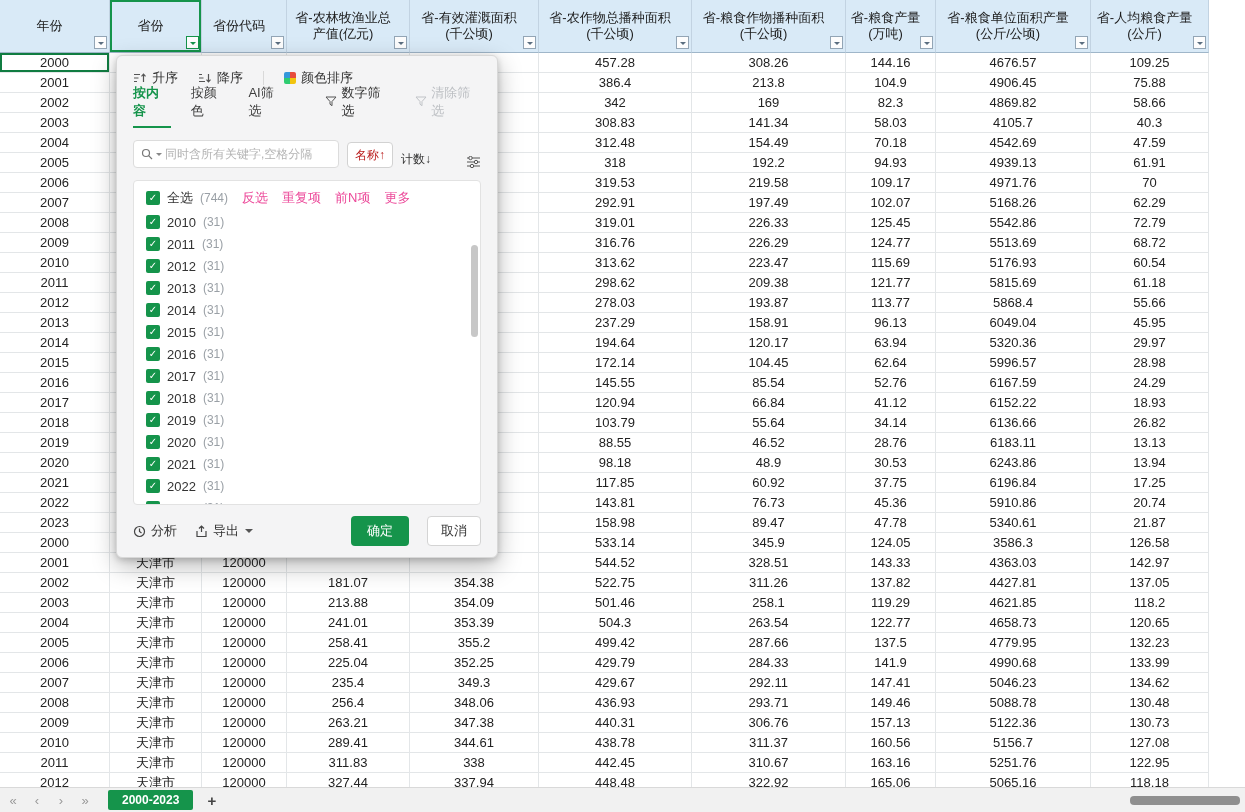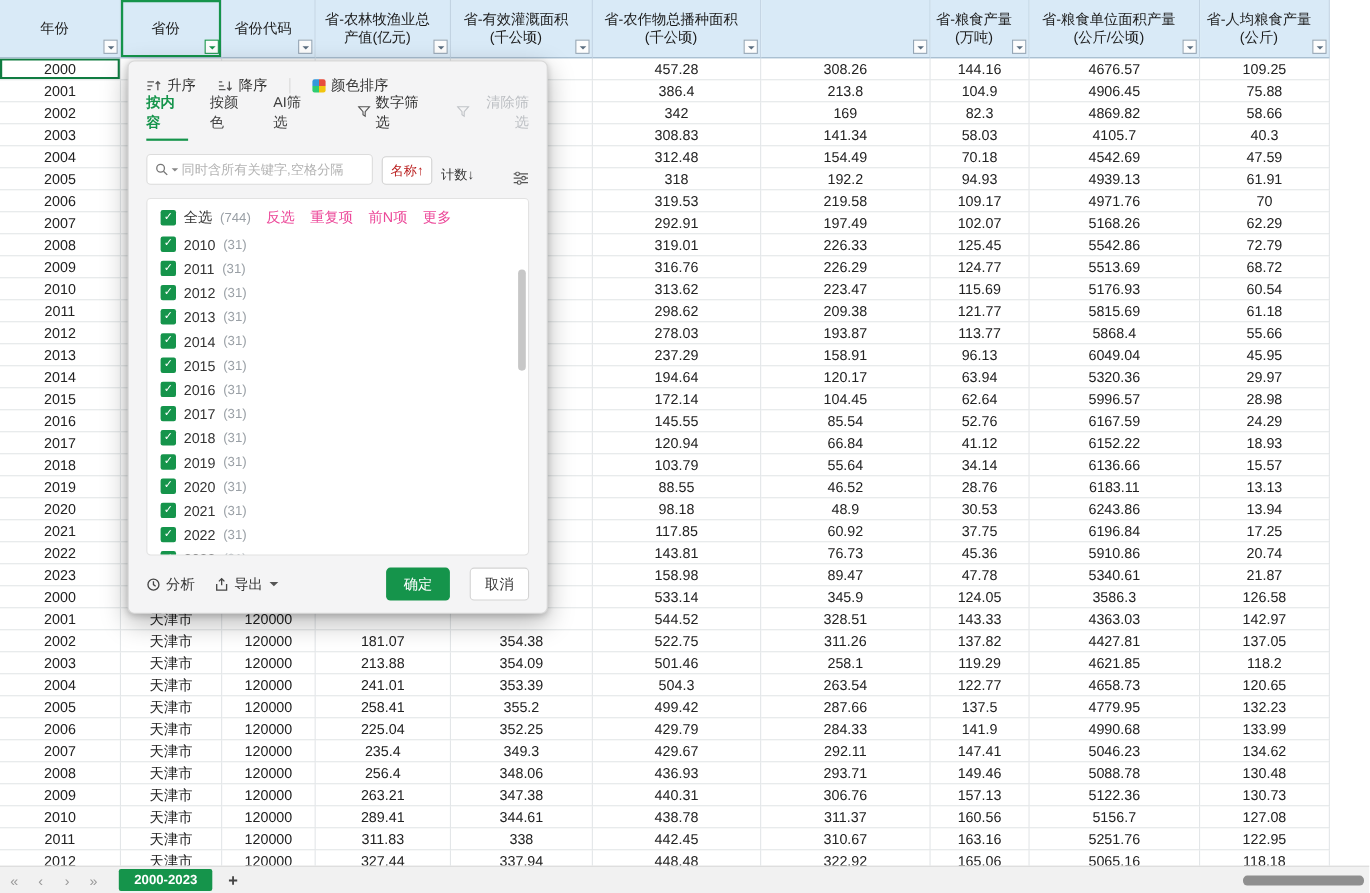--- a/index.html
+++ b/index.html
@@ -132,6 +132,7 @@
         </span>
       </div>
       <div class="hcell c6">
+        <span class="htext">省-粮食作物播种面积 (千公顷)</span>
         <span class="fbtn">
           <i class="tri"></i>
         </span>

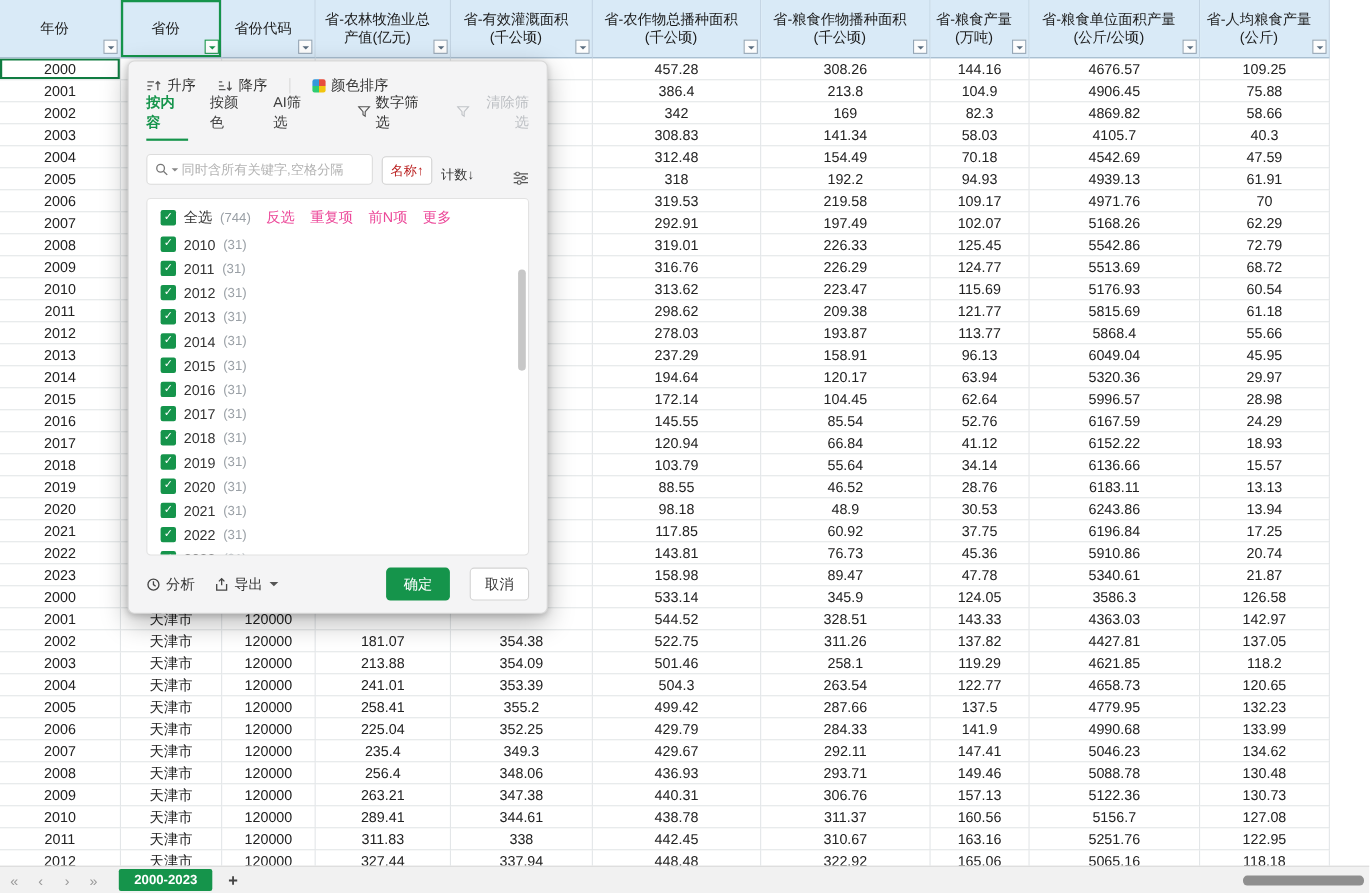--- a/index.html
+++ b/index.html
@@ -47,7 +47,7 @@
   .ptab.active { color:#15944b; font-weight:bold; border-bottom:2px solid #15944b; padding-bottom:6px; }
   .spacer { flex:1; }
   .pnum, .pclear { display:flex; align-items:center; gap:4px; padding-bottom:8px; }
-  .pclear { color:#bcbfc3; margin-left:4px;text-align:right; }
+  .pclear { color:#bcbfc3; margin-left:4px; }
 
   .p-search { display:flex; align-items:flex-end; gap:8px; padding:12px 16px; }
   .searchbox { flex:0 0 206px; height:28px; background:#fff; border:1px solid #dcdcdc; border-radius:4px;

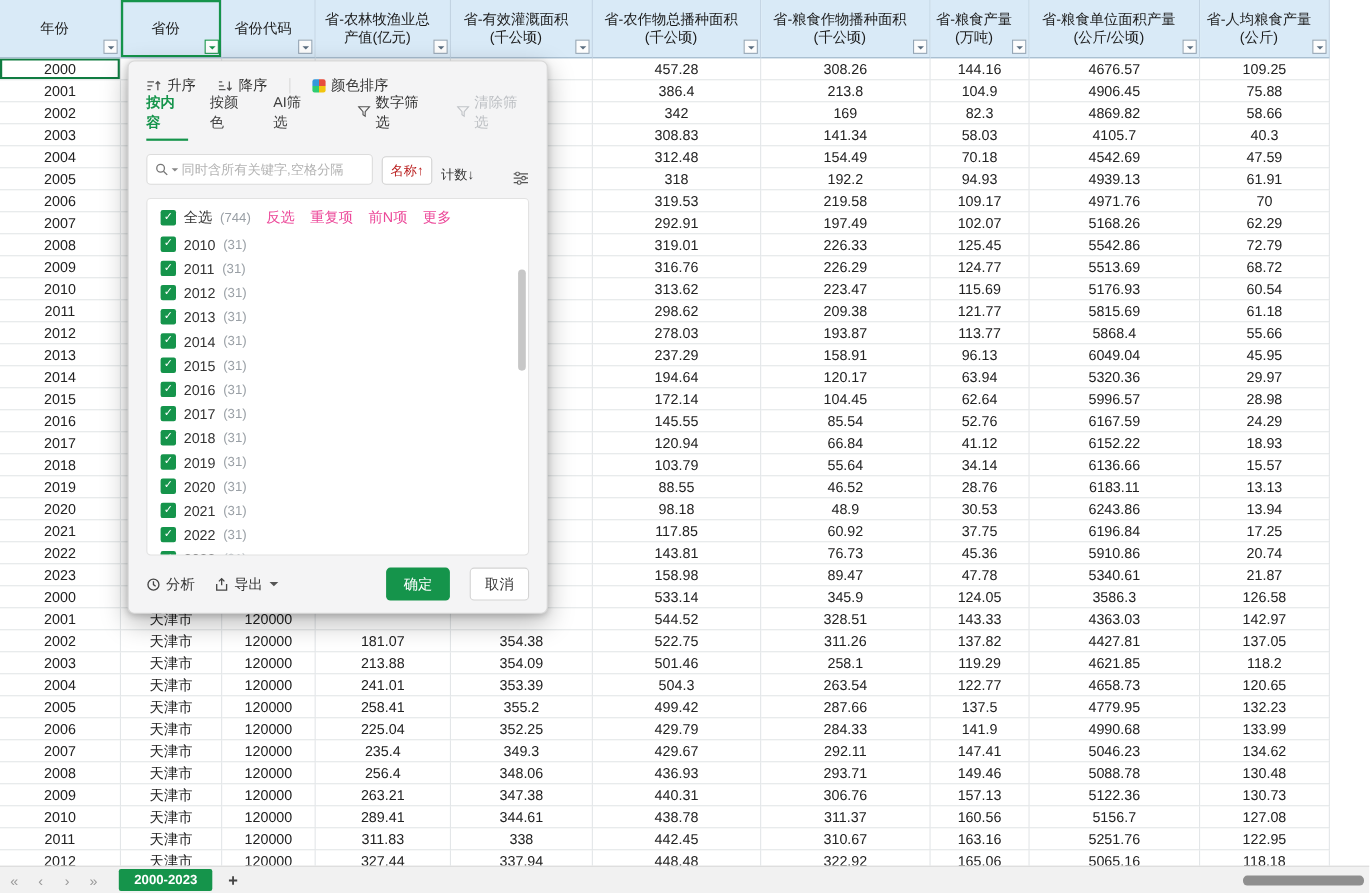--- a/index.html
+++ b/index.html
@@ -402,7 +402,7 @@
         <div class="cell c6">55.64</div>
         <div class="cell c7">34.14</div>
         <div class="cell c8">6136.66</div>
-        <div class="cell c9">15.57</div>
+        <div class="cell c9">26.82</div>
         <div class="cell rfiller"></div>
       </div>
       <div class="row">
===
▶ _ACTIVITY_: Scan the entries for the word "left". Report each line that has it.

▶ _EXERCISE RESPONSE_:
-  .pclear { color:#bcbfc3; margin-left:4px;text-align:right; }
+  .pclear { color:#bcbfc3; margin-left:4px; }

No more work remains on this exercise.